- **Aim of the exercise**:
Pull out every line in the data that has the string "ramips" in it.
(Records for the task)
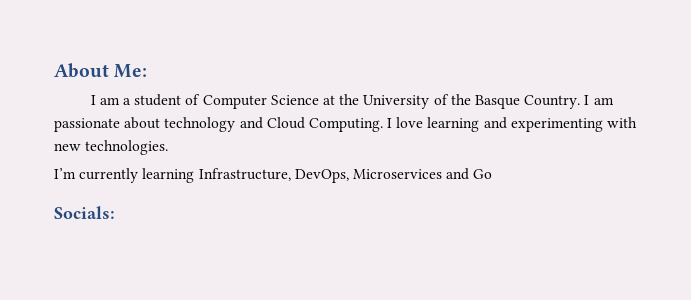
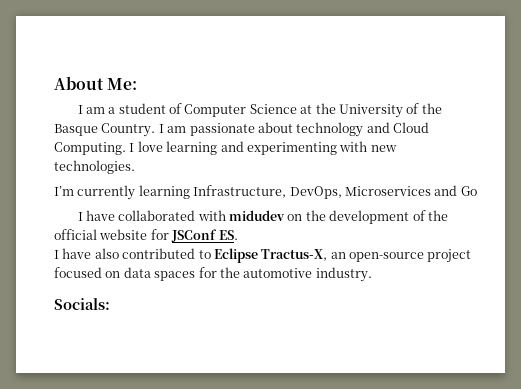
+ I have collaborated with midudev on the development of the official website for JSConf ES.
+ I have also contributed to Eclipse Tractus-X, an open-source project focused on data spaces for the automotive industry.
(End Records for the task)
(Records for the task)
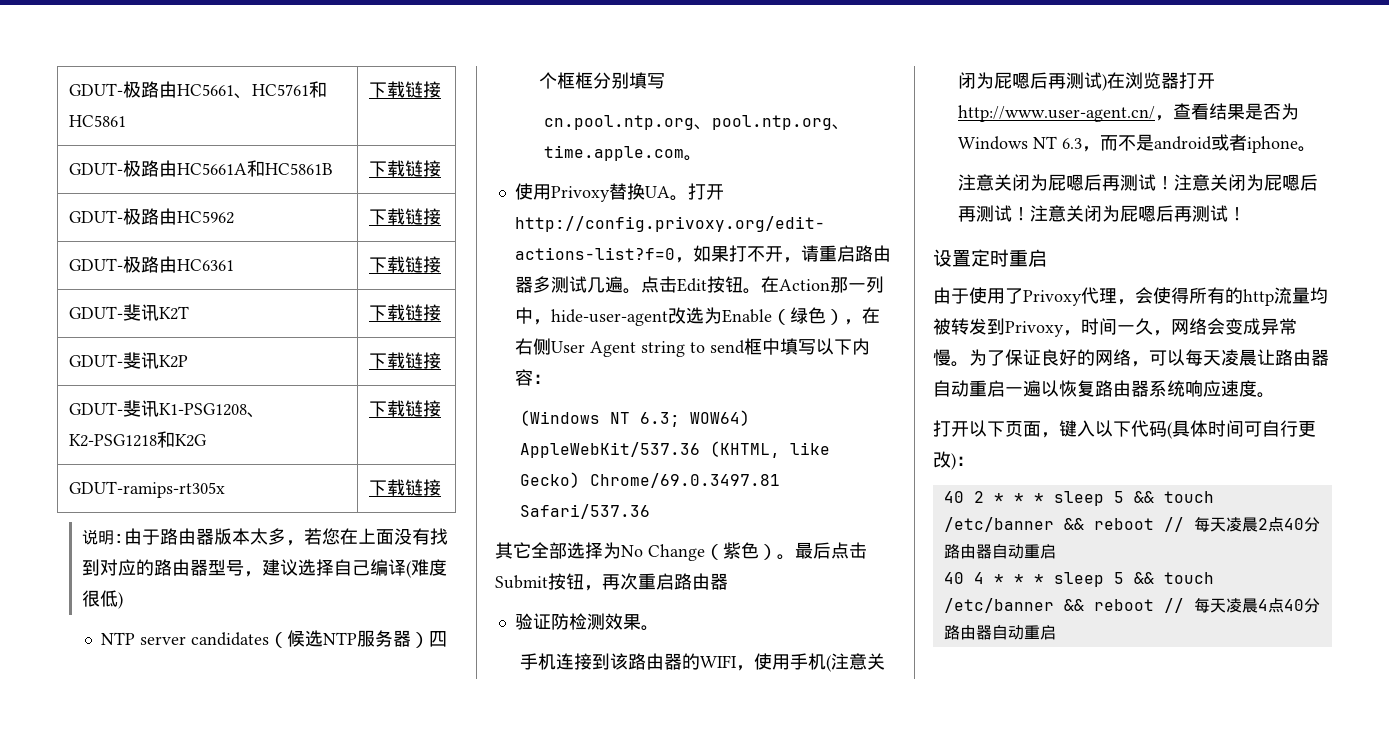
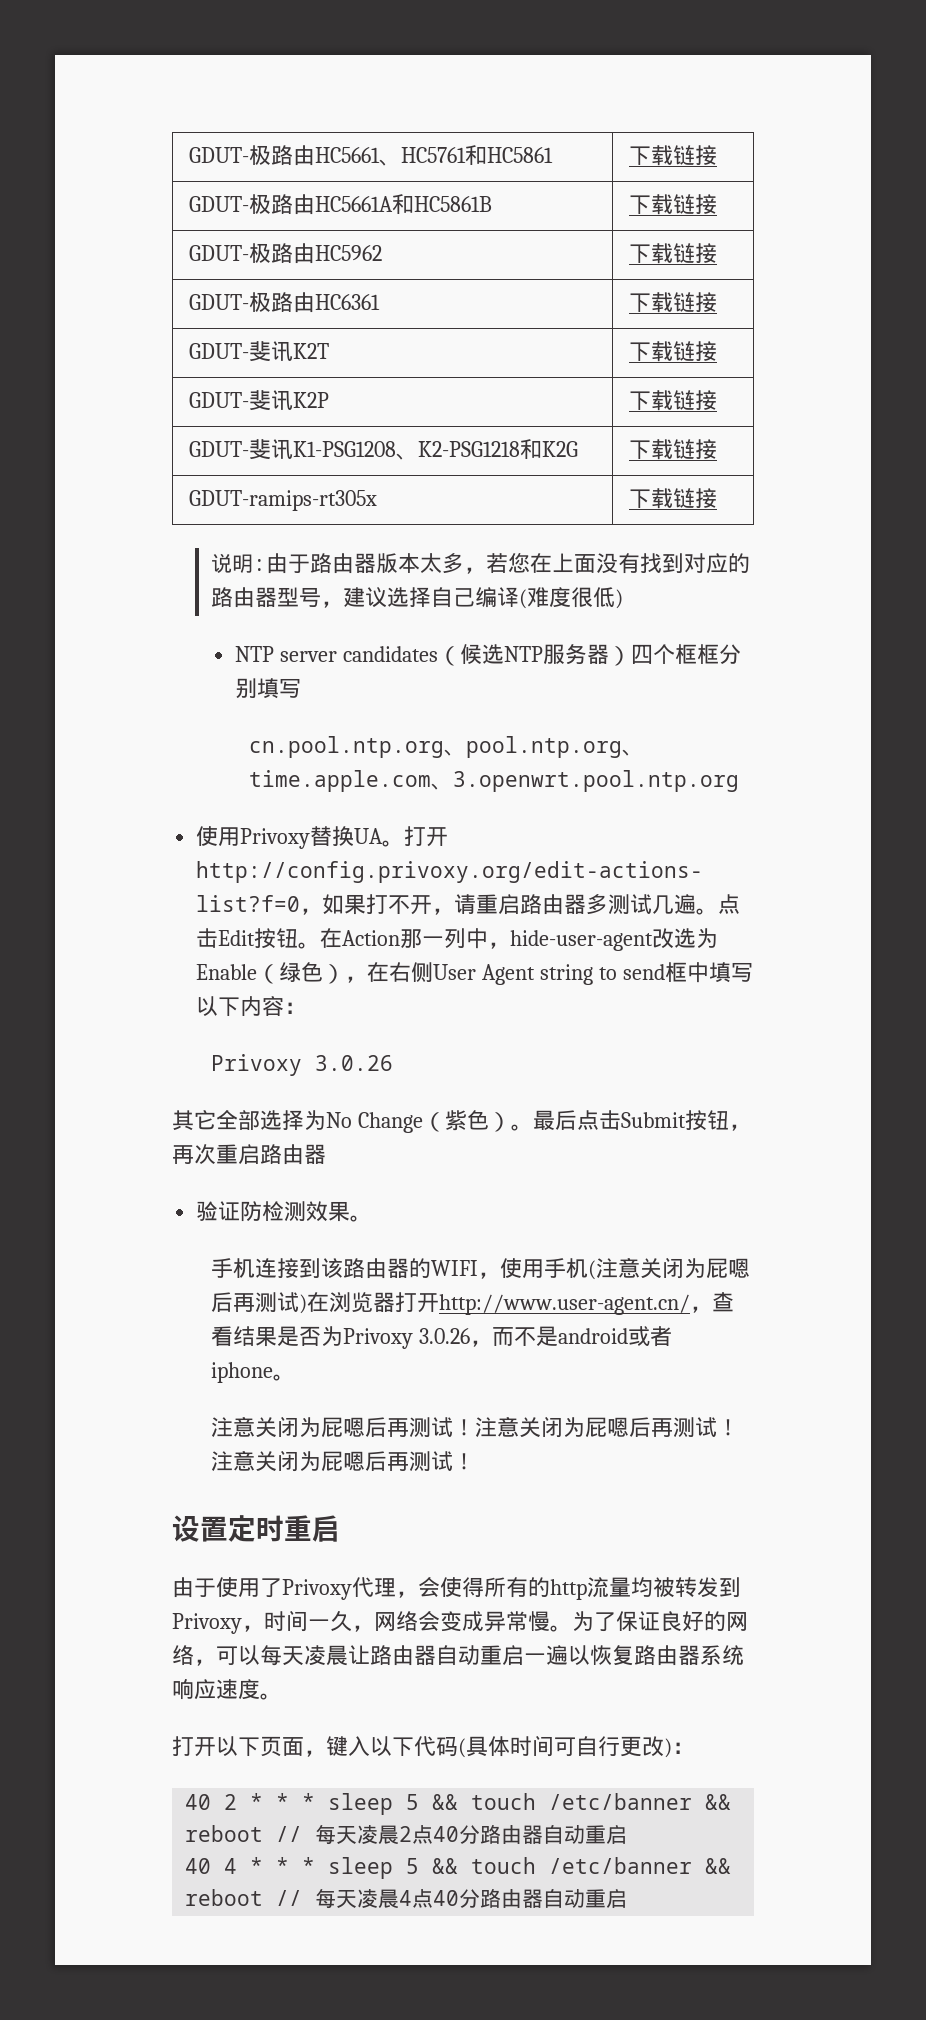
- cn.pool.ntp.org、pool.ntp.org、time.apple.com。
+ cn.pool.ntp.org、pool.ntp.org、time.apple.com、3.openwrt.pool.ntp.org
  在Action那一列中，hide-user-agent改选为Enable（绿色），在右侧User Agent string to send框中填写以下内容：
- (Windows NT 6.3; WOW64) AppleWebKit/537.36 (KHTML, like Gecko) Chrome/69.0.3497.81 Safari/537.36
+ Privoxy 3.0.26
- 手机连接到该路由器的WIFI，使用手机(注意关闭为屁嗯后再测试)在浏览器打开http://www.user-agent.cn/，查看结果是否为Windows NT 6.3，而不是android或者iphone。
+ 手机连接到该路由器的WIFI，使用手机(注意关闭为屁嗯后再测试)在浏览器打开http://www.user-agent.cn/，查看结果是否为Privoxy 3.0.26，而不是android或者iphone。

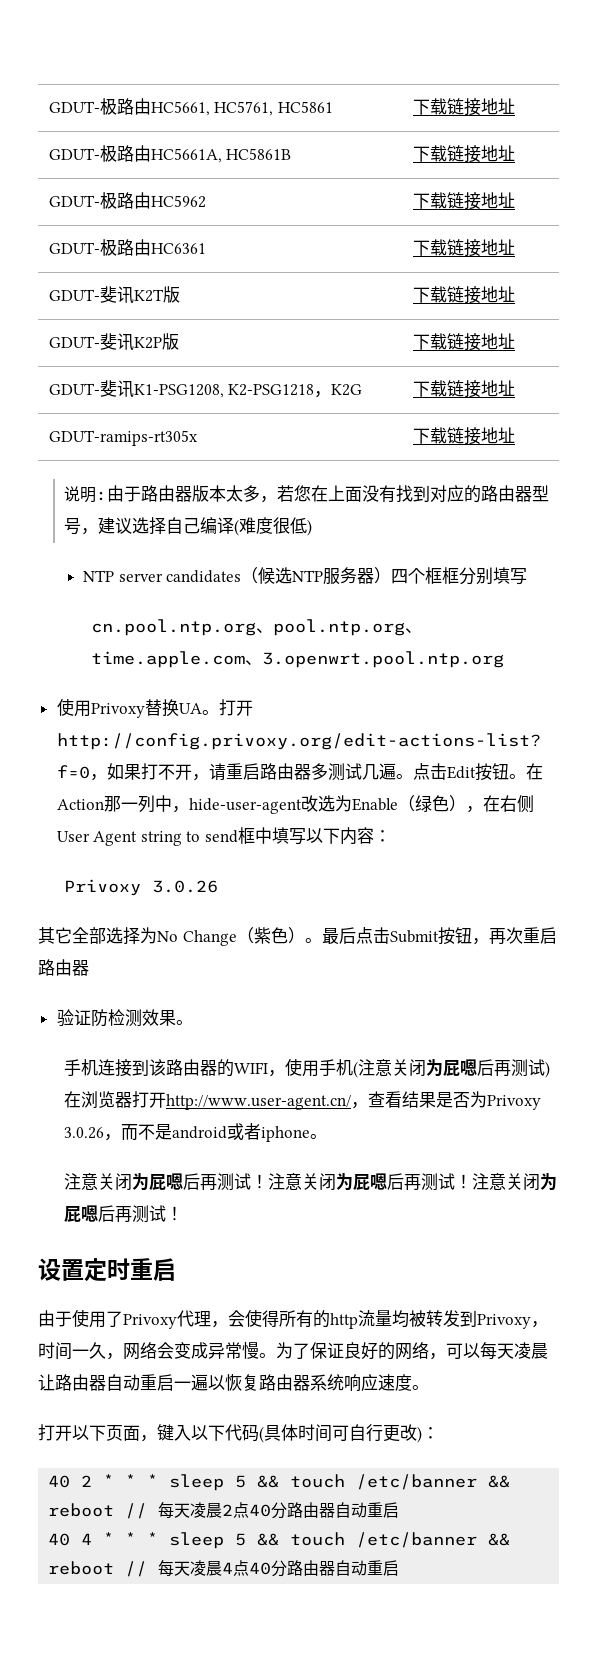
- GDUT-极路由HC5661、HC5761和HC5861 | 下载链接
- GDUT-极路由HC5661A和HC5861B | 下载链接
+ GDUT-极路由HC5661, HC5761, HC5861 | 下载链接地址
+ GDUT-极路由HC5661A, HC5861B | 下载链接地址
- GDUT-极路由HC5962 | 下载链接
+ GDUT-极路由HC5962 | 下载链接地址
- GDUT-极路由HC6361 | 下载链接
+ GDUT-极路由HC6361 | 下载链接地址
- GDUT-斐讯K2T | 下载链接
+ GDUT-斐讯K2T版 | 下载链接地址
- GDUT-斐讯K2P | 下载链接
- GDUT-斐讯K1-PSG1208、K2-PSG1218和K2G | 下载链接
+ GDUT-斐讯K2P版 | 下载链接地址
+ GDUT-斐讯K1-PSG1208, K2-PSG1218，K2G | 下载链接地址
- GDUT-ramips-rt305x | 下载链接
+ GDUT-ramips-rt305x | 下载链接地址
(End Records for the task)
- **Written answer**:
- GDUT-ramips-rt305x | 下载链接
+ GDUT-ramips-rt305x | 下载链接地址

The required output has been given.